I have recently generally moved from using air impact wrenches to Milwaukee M18 cordless wrenches, which are excellent. I have a range from 3/8" SqDr up to 1" SqDr, and I haven't yet found anything that an air tool or corded electric will do that these won't. I have a 3/8" Milwaukee right angle impact wrench, and it is a genuine impact wrench not a nut runner, but the 3/8" tools are relatively low torque and their suitability will rather depend on the size of your project.

 

For most vehicle work up to Landrover sort of size, I find the 1/2" drive most useful, it gets used a lot! Larger than this, 3/4" is most useful with 1" in extreme cases. The 1" tool, even though battery powered, is capable of inflicting great damage on things including the user, and actually outperforms my Master 35 petrol impact wrench in terms of breakout torque. An awesome tool.

The Draper  corded  240 volt "Storm Force"  I purchased this summer , it is quite a weighty object (that is a penalty) , however it does pack quite a punch for  1/2" drive.    Obviously - I could sit on the drive under a car , as I did and slog it out (as I did) , it was my own fault (a senior , not thinking moment) that I wasted much time and ended up using a angle grinder - so in a way I could have saved my £70 , however it is good to have it up my sleeve for the future.   Normally using a air impact of DeVilbiss  JGA  with a full air-cap , I would run my  single phase  compressors in tandem , the Broomwade  10 cfm FAD  on  'continuous' air-governor setting , and  Hydrovane  10 cfm FAD on 'auto'   that way I don't  have two 3 HP motors trying to start on on a 40A supply.   This is the problem with a home 1 phase supply ,  I find anything under 15 cfm is a waste of time ,  shot-blasting starts at 15 cfm.

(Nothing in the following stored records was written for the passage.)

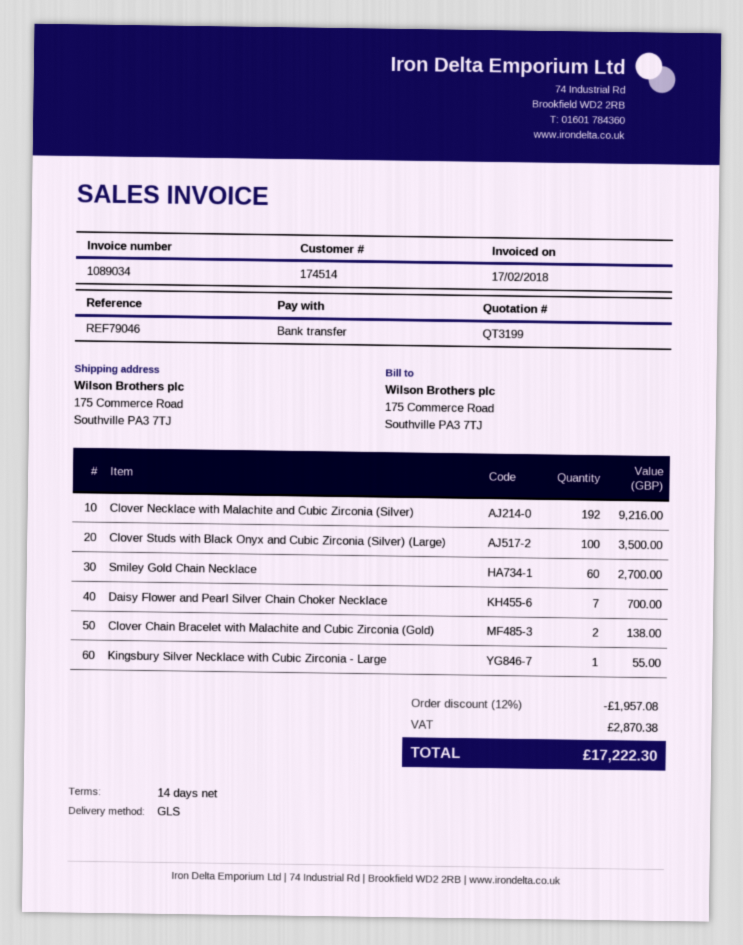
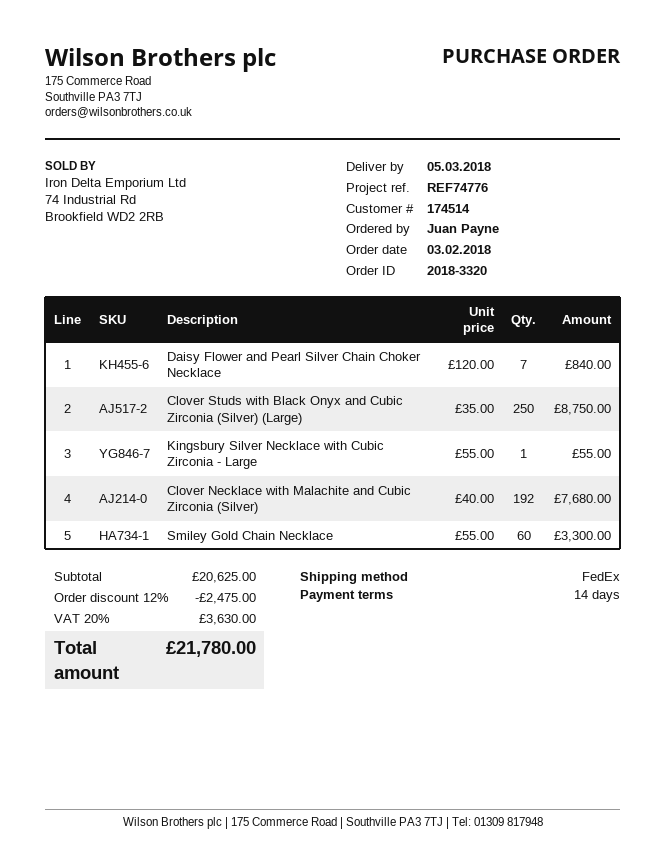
reference: REF79046 -> REF74776
shipping method: GLS -> FedEx
Clover Necklace with Malachite and Cubic Zirconia (Silver): 192 for 9216.00 -> 192 for 7680.00
Clover Studs with Black Onyx and Cubic Zirconia (Silver) (Large): 100 for 3500.00 -> 250 for 8750.00
Smiley Gold Chain Necklace: 60 for 2700.00 -> 60 for 3300.00
Daisy Flower and Pearl Silver Chain Choker Necklace: 7 for 700.00 -> 7 for 840.00
Clover Chain Bracelet with Malachite and Cubic Zirconia (Gold): 2 for 138.00 -> none
discount: 12% = 1957.08 -> 12% = 2475.00
tax: 2870.38 -> 3630.00
total: 17222.30 -> 21780.00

                    So - for me the almost instant carefree use of a 240 volt corded impact hammer is good.

So - the question I would like to put to you -  if I were to purchase the best 18 volt rechargeable impact driver - just how long would I be able to use it from fully charged - until I need to put it on re-charge  ?

I don't know ?  possibly I should consider a rechargeable because for approx.  £250 - it looks like it will be the air Ingersoll Rand..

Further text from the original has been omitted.